Update table using join on the same table

Hi guys,
i’m having rather interesting problem. We have a server_history table that keeps some information about our servers. we use version column to keep track of changed things. when we do some update queries through golang+mysql driver, we got Error 1749: Feature ‘fully distributed join inside a multi-statement transaction’ is not supported by MemSQL Distributed.
the same queries run on DBeaver connected to the same server via mariadb driver performs update without a blink or warning, and correctly. Can somebody shed some light on this?
I’m attaching queries that we run on the table after batch loading data with mark version=-1 (no signify new coming records)

UPDATE
collector.SERVER_HISTORY
SET
UPDATED_TS = CURRENT_TIMESTAMP(6)
WHERE
VERSION = 0
AND SERVER_ID IN (
select
sh2.SERVER_ID
from
collector.SERVER_HISTORY sh
inner join collector.SERVER_HISTORY sh2 ON
(sh.SERVER_ID = sh2.SERVER_ID
AND sh.VERSION =-1
AND sh2.VERSION = 0)
WHERE
sh.CHECK_SUM = sh2.CHECK_SUM );

DELETE
FROM
collector.SERVER_HISTORY
WHERE
VERSION =-1
AND SERVER_ID IN (
SELECT
sh.SERVER_ID
FROM
collector.SERVER_HISTORY sh
INNER JOIN collector.SERVER_HISTORY sh2 ON
(sh.SERVER_ID = sh2.SERVER_ID
AND sh.VERSION =-1
AND sh2.VERSION = 0)
WHERE
sh.CHECK_SUM = sh2.CHECK_SUM );

UPDATE
collector.SERVER_HISTORY
SET
VERSION = VERSION + 1
WHERE
SERVER_ID IN (
SELECT
sh.SERVER_ID
FROM
collector.SERVER_HISTORY sh
INNER JOIN collector.SERVER_HISTORY sh2 ON
(sh.SERVER_ID = sh2.SERVER_ID
AND sh.VERSION =-1
AND sh2.VERSION = 0)
WHERE
sh.CHECK_SUM <> sh2.CHECK_SUM );

UPDATE
collector.SERVER_HISTORY
SET
VERSION = 0
WHERE
VERSION =-1
and SERVER_ID NOT IN (
SELECT
SERVER_ID
FROM
collector.SERVER_HISTORY
WHERE
VERSION = 0);

and the table definition is
CREATE TABLE collector.SERVER_HISTORY (
SERVER_ID varchar(36) CHARACTER SET utf8 COLLATE utf8_general_ci DEFAULT NULL,
DEVICE_ID int(11) DEFAULT NULL,
VERSION int(11) DEFAULT -1,
DATA JSON COLLATE utf8_bin NOT NULL,
CREATED_TS timestamp(6) NOT NULL DEFAULT CURRENT_TIMESTAMP(),
UPDATED_TS timestamp(6) NULL DEFAULT NULL,
CHECK_SUM varchar(32) CHARACTER SET utf8 COLLATE utf8_general_ci DEFAULT NULL,
SKIP int(11) NOT NULL DEFAULT 0,
SKIP_REASON text CHARACTER SET utf8 COLLATE utf8_general_ci,
UPDATE_LOCK tinyint(4) DEFAULT 0,
ASK_UPDATE int(11) DEFAULT 0,
KEY idx_version (VERSION),
KEY idx_server_version (SERVER_ID,VERSION));

I’m curious how this is happening.

answering my own question, it wasn’t evident in the beginning, but all 4 queries were done in single transaction in program, but were executed as sequence of queries in DBeaver. Removing the transaction requirement in programmatic approach makes the procedure work. It is not 100% correct solution but close enough to give results with minor chance of messing up.

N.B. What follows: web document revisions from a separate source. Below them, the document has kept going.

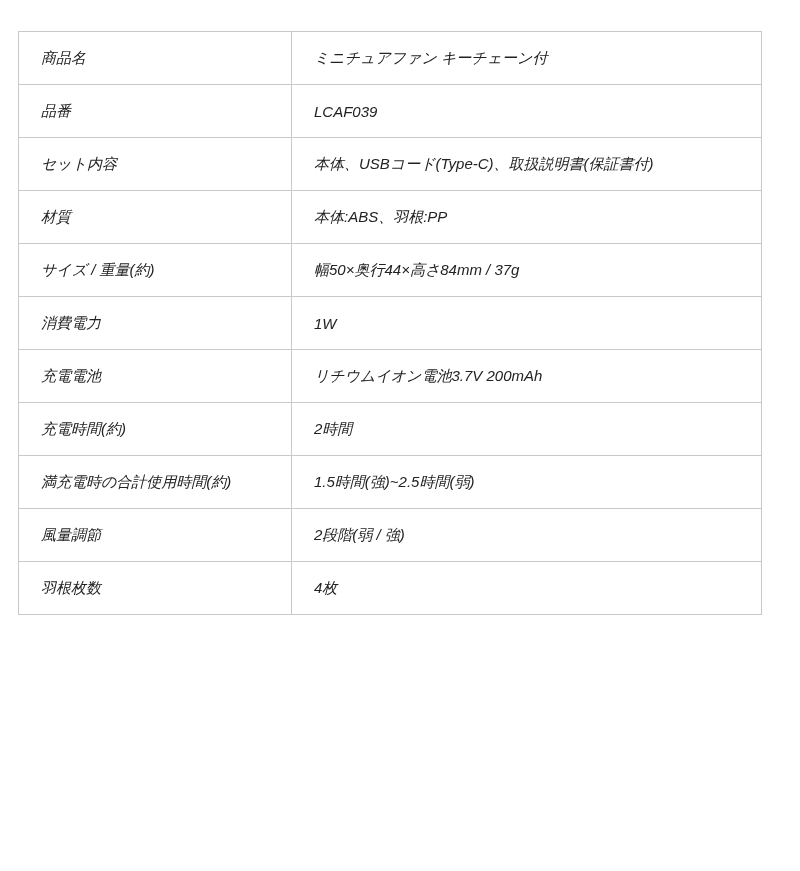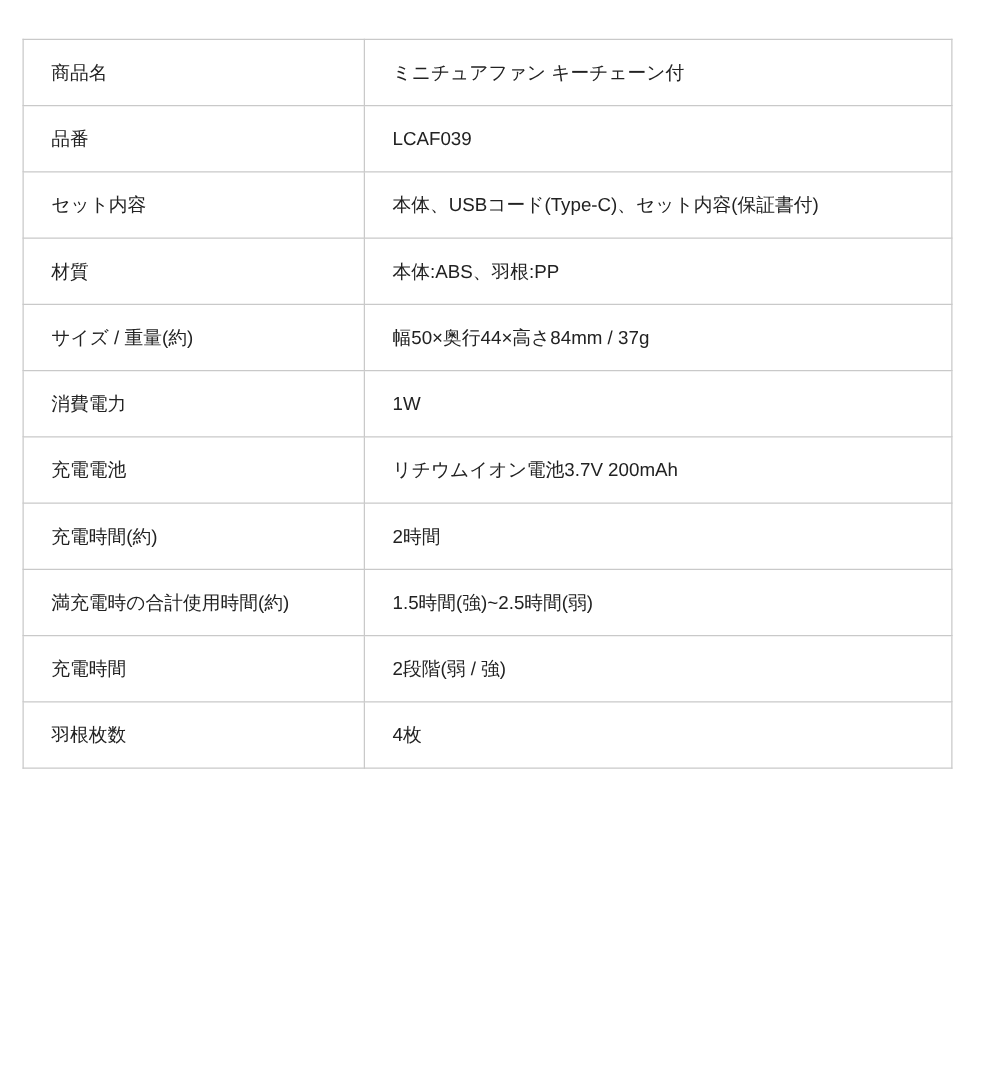--- a/index.html
+++ b/index.html
@@ -6,20 +6,21 @@
     margin: 0;
     padding: 0;
     background: #ffffff;
     font-family: "Liberation Sans", "DejaVu Sans", sans-serif;
   }
   .page {
     width: 800px;
     height: 871px;
     background: #ffffff;
     overflow: hidden;
+    font-style: italic;
   }
   table.spec {
     border-collapse: collapse;
     table-layout: fixed;
     width: 744px;
     margin: 31px 0 0 18px;
     background: #ffffff;
   }
   table.spec th,
   table.spec td {
@@ -51,21 +52,21 @@
       <tr>
         <th>商品名</th>
         <td>ミニチュアファン キーチェーン付</td>
       </tr>
       <tr>
         <th>品番</th>
         <td>LCAF039</td>
       </tr>
       <tr>
         <th>セット内容</th>
-        <td>本体、USBコード(Type-C)、セット内容(保証書付)</td>
+        <td>本体、USBコード(Type-C)、取扱説明書(保証書付)</td>
       </tr>
       <tr>
         <th>材質</th>
         <td>本体:ABS、羽根:PP</td>
       </tr>
       <tr>
         <th>サイズ / 重量(約)</th>
         <td>幅50×奥行44×高さ84mm / 37g</td>
       </tr>
       <tr>
@@ -78,21 +79,21 @@
       </tr>
       <tr>
         <th>充電時間(約)</th>
         <td>2時間</td>
       </tr>
       <tr>
         <th>満充電時の合計使用時間(約)</th>
         <td>1.5時間(強)~2.5時間(弱)</td>
       </tr>
       <tr>
-        <th>充電時間</th>
+        <th>風量調節</th>
         <td>2段階(弱 / 強)</td>
       </tr>
       <tr>
         <th>羽根枚数</th>
         <td>4枚</td>
       </tr>
     </tbody>
   </table>
 </div>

@ladislav.kosco thanks for sharing the problem and your solution. I guess you mean your application did a BEGIN WORK or START TRANSACTION before running those queries, and you took it out, then things started to work?

Yes, you understood it correctly. Funny thing is that this does not show up when developing application using dockerised cluster-in-a-box, this is a warning to other developers. Test your code occasionally in distributed setup

What version are you running on, @ladislav.kosco1? Support for distributed joins in multi-statement transactions was added in the 7.0 release.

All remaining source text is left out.